Except when it isn’t. While I’m not at all opposed to playing in the rain and mud (I like them to be able enjoy the outdoors in any weather), it’s just a sad, sad fact that children can’t be expected (or allowed) to play outside much if it’s raining, windy, and 35 degrees. Or in a blizzard, or thunderstorms, or, possibly, hailing meatballs.

Never mind that last.


  1. Library. The best…what’s better than the library on a rainy day?? If only they let you have coffee.
  2. Small local bookstores often have a little children’s area to hang out in.
  3. A museum. We like to have memberships to some local fun museums for some getting-out fun when the weather’s bad.
  4. A mall. Lots of space, and most malls have a play area that is free as long as your kids know that you are cheap frugal and won’t put quarters in. Or that you only put quarters in once in a blue moon and absolutely never if they ask! 
  5. When it’s let up enough, splash in puddles and rescue worms.
  6. Invite a friend over. Preferably a kid friend AND a mom friend.


  1. Paint a picture.
  2. Draw with window markers.
  3. Make homemade play dough.
  4. Make slime. (I haven’t tried these recipes. If you have, leave a comment and let me know if they are any good? Please?)
  5. Roll out some easel paper across the room and let them go at it with crayons or markers – this is a big favorite.
  6. Teach a kid five or up to sew a little stuffed animal: My First Sewing Book by Winky Cherry. I’ve used this with five of the kids so far and they all love it, boys included. It usually takes them a few days to a week to finish it, depending on attention span.
  7. Make cookies. Or popcorn.
  8. Make a vinegar and baking soda volcano. (Bonus homeschool points if you get them to watch a You Tube video about volcanos, too.)
  9. If they are old enough to be responsible, let them use a tablet or video camera to make their own movie. These can be hilarious to watch. Or deadly boring. But, it kept them busy.
  10. Make crayon rubbings.


  1. Break out the colored rice, pasta, or beans. I did the rice for my kiddos a few years ago, and they absolutely loved it. I would give them each some in a pie tin and some toys to go with, and it kept them busy for ages. It was kind of a pain, though, because it would get all over the floor and be pesky to clean up (and no fun to step on). When it eventually ran out, from being spilled and swept over and over, I decided not to make more and to try pasta or beans instead. That’s still in the works.
  2. Let older toddlers or preschoolers play in the sink. There’s invariably some spillage, but the fun is worth it. Unless you happen to have an ancient wooden floor badly in need of refinishing. Then it isn’t.
  3. Put baby or toddler in high chair with a little water and some cups and funnels.


  1. There’s always the Legos.
  2. Lincoln Logs
  3. Fort out of couch cushions and sheets.
  4. House of cards. Jonathan used to spend a lot of time on this.
  5. Some kids really get a kick out of dismantling junk electronics and appliances. I will occasionally buy something in that vein at the thrift store.

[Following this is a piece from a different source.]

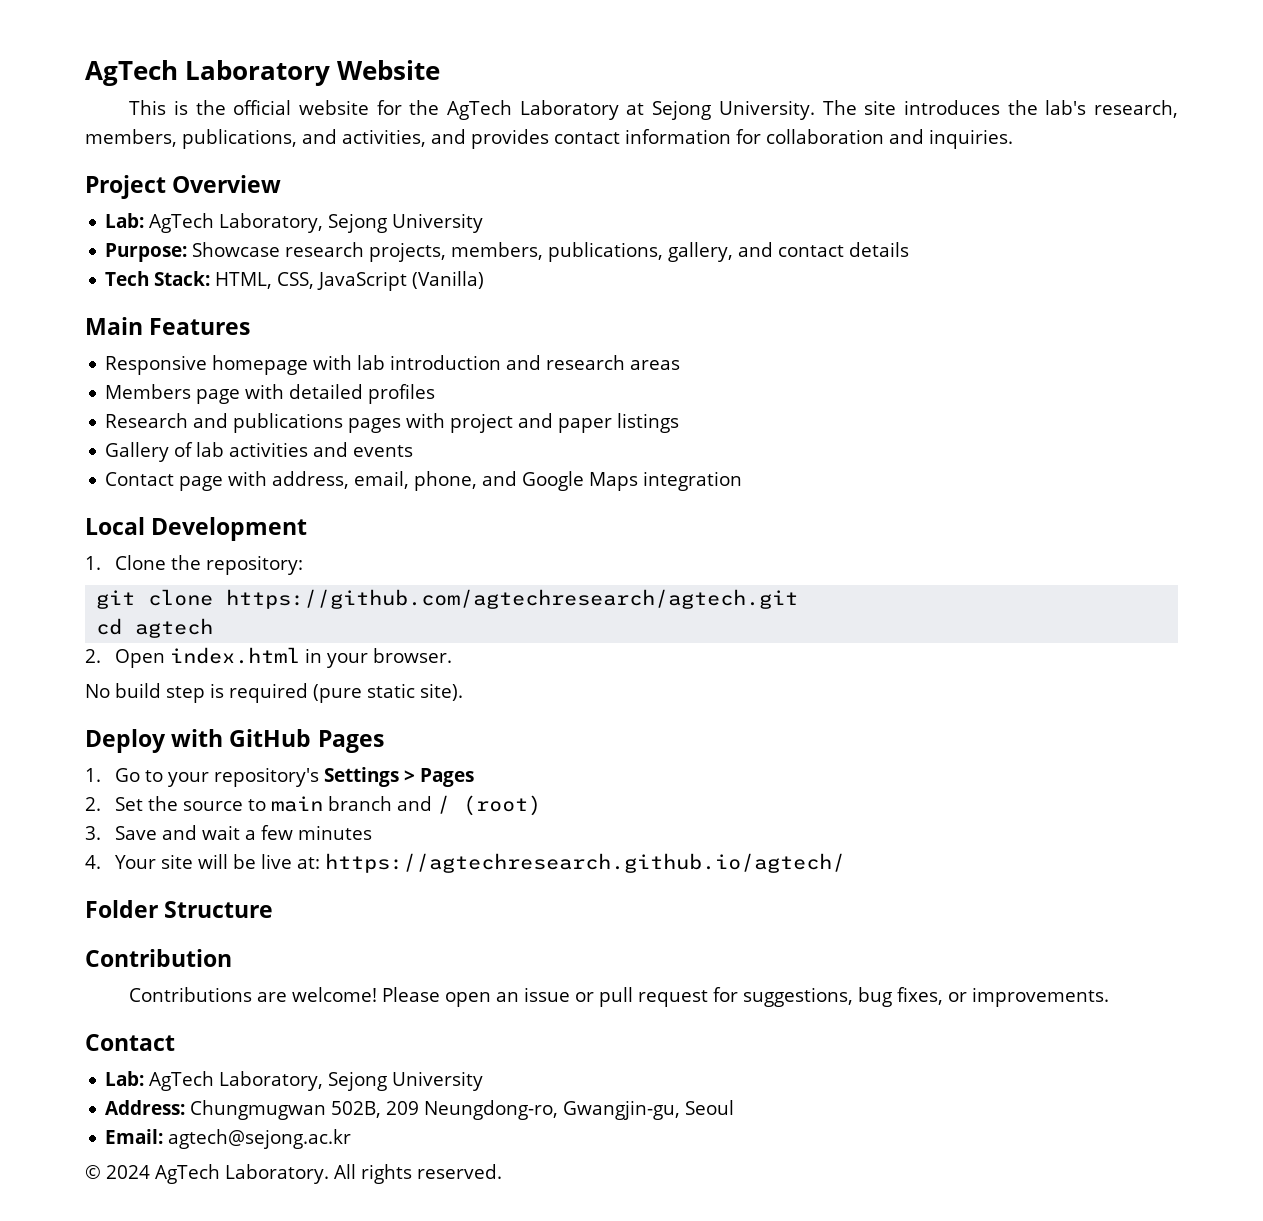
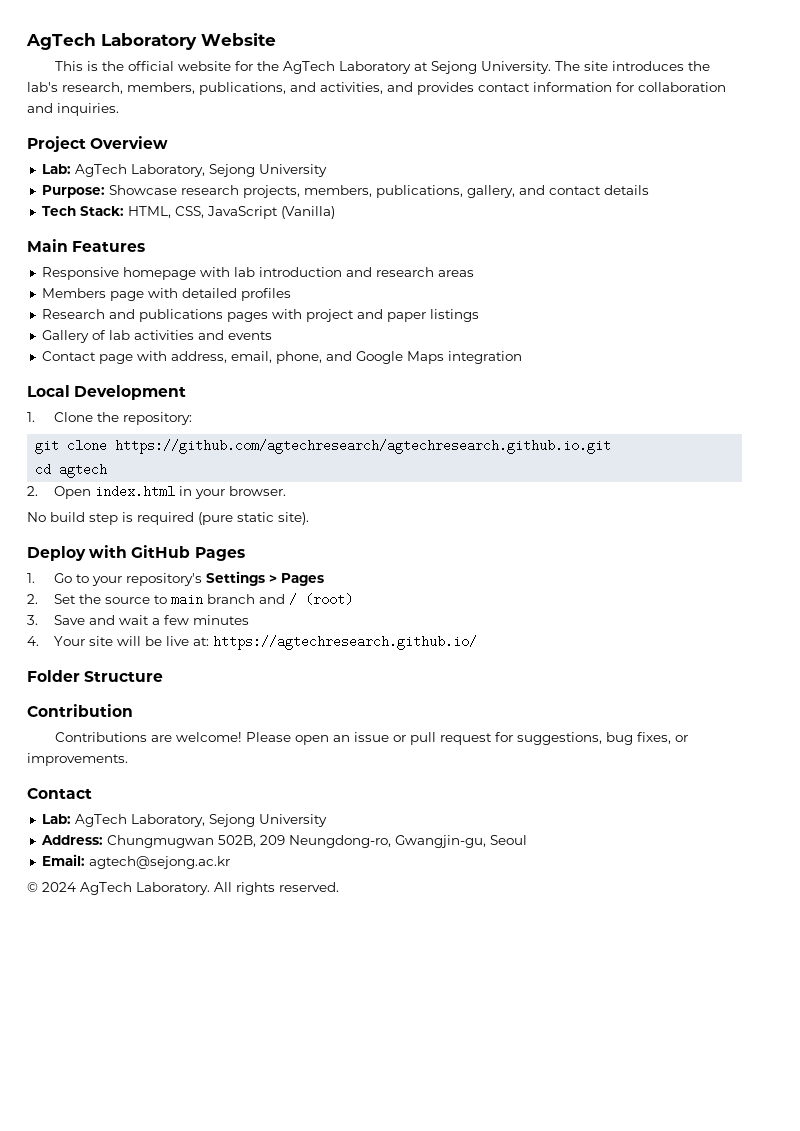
- git clone https://github.com/agtechresearch/agtech.git
+ git clone https://github.com/agtechresearch/agtechresearch.github.io.git
- 4. Your site will be live at: https://agtechresearch.github.io/agtech/
+ 4. Your site will be live at: https://agtechresearch.github.io/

Jonathan is quite good at taking them apart and will be at it all day if I let him.
  6. Build houses out of craft sticks and glue.
  7. Build boats out of styrofoam egg cartons or meat trays.

Quiet Time

  1. Read a book.
  2. Work on schoolwork.
  3. Do chores (No? Oh, I’m sorry. I thought you said you were bored. Just tryin’ to help.)
  4. Draw a picture.
  5. Do a puzzle.
  6. Play a board game.
  7. Watch a movie. I’m not opposed to some good screen time, to be honest. I’m picky about content, and I wouldn’t let them watch all day (unless I’m sick, or they are, then, well…), but some PBS Kids, Wiggles, Veggie Tales, nature shows..that sort of thing.